David began by explaining how he joined Liverpool as a youngster even though he was an Everton supporter: “I didn’t get a choice really. It was just one of those things. I played for my local team, St. Aloysius in Huyton. A couple of my friends were at Liverpool at the time and I just went for a trial.
“I was only seven. I was there for seven years but I got released when I was 14. I used to train every Tuesday and Thursday, play on a Saturday and then go back to my grassroots team on the Sunday. I learned so much at Liverpool’s School of Excellence.
“Steve Heighway was one of my coaches and to get tips off him at such a young age was special. He knew what he was doing. He’d played at the highest level. He’d been a winger and, in those days, I was a winger too. I converted into a striker later in my career. I was always quite pacy and I liked being on the right-hand side, running down the bylines and getting crosses into the box.

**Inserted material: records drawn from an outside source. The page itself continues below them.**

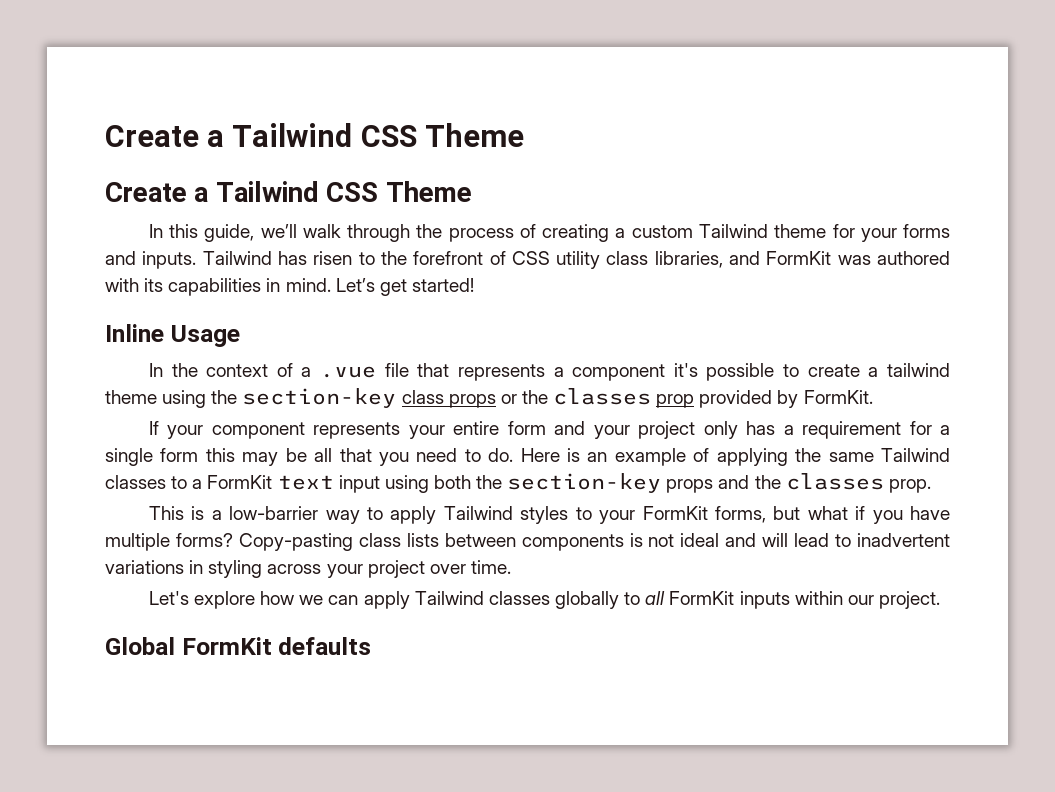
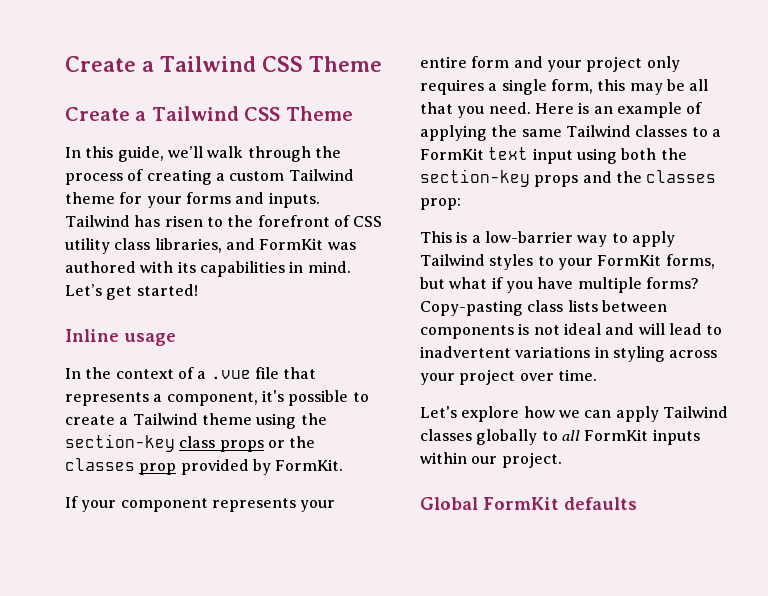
[170,325,240,347] Usage -> [124,333,176,346] usage
[572,364,666,381] component -> [166,392,258,406] component,
[886,363,950,377] tailwind -> [132,413,198,425] Tailwind
[746,421,932,439] has a requirement for -> [420,79,484,95] requires
[160,448,199,462] form -> [550,79,593,94] form,
[416,448,514,462] need to do. -> [488,102,531,114] need.
[888,479,931,493] prop. -> [420,198,461,210] prop:

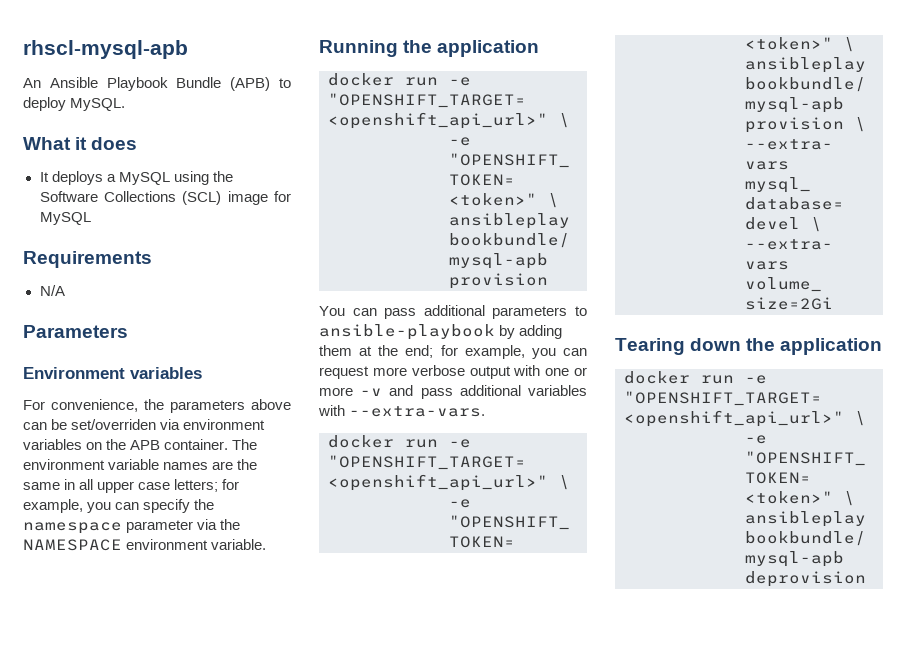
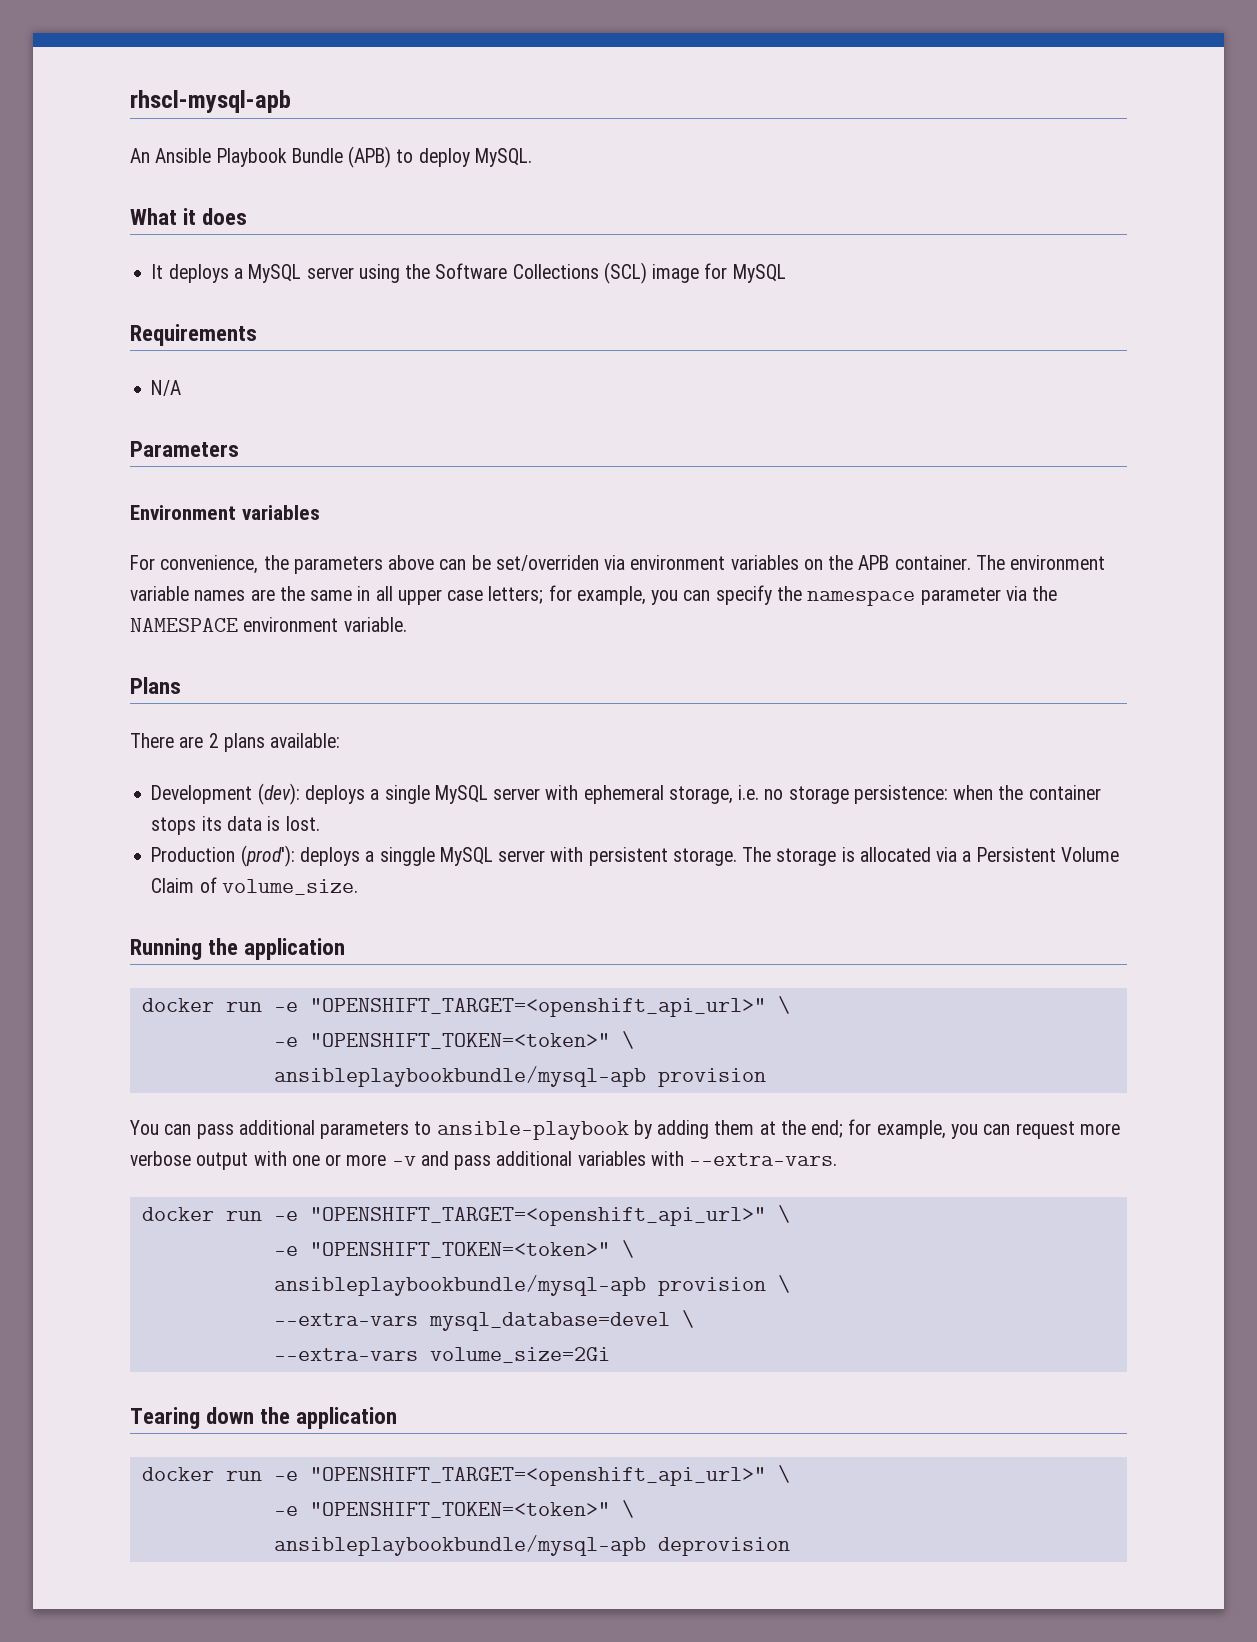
(170, 178) none -> [306,267,354,279] server
(267, 544) none -> [130,677,181,694] [130,733,341,752] [151,783,1101,805] [151,816,320,835] [151,845,1119,867] [151,877,358,895] // Plans // There are 2 plans available: // Development (dev): deploys a single MySQL server with ephemeral storage, i.e. no storage persistence: when the container stops its data is lost. // Production (prod'): deploys a singgle MySQL server with persistent storage. The storage is allocated via a Persistent Volume Claim of volume_size.

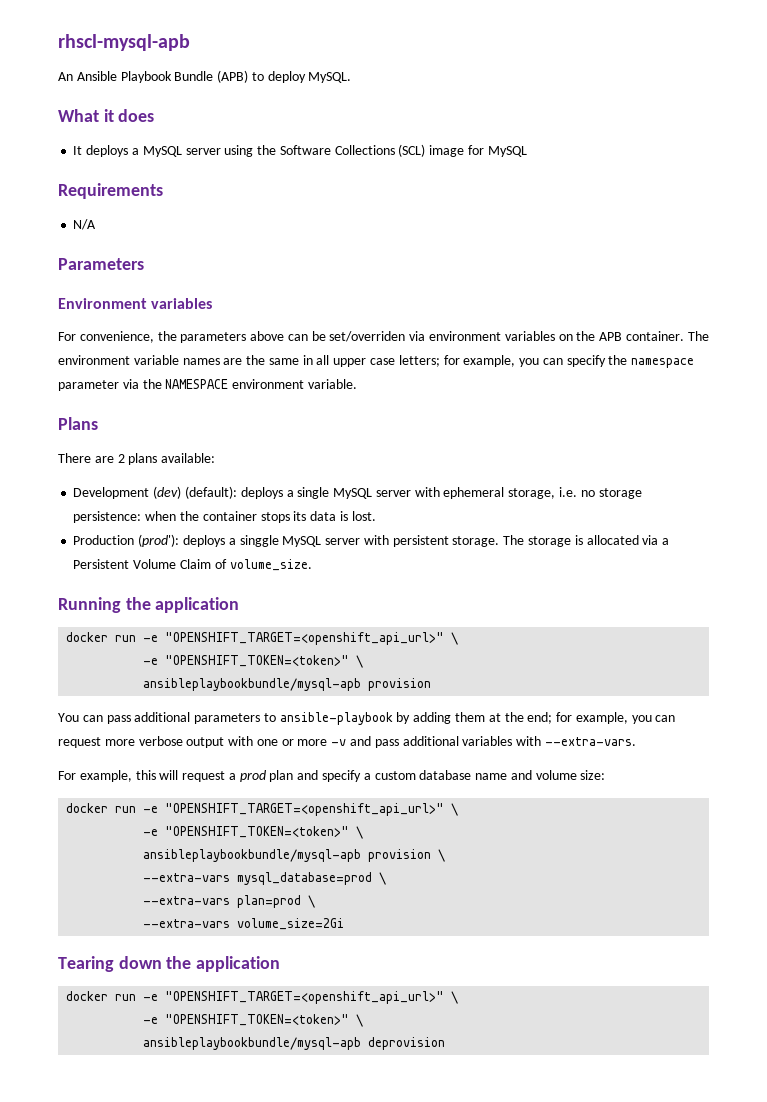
[257,783,300,805] (dev): -> [153,486,237,499] (dev) (default):
(838, 1159) none -> [58,770,606,782] // For example, this will request a prod plan and specify a custom database name and volume size:
[428,1312,670,1331] mysql_database=devel -> [237,872,387,885] [143,895,302,908] mysql_database=prod \ // --extra-vars plan=prod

“When I was 14, my mum and dad got called into a meeting with the coaches. In the car on the way home from training, they had to tell me that I’d been released by Liverpool. They were gutted to be fair, but I just thought: ‘Well I can go back to playing with my mates!’ I knew I still had a lot of career ahead of me and I was still young enough to find another club.
Impressive performances at Bury led to his move to Preston.
“When I was 15, the team I was playing for at the time had a tournament in Blackpool. A scout from Bury was there and he asked to go for a trial. The trial game was against Chesterfield and we won 5-3. I played as a striker and scored a hat-trick so they offered me a YTS apprenticeship straight away.
“I had a year as a YTS player and was playing a lot of reserve football with the older pros. I also trained with the first team a couple of times and, towards the end of the season (2001/02), at the age of 16, I made a few appearances as a sub for the first team.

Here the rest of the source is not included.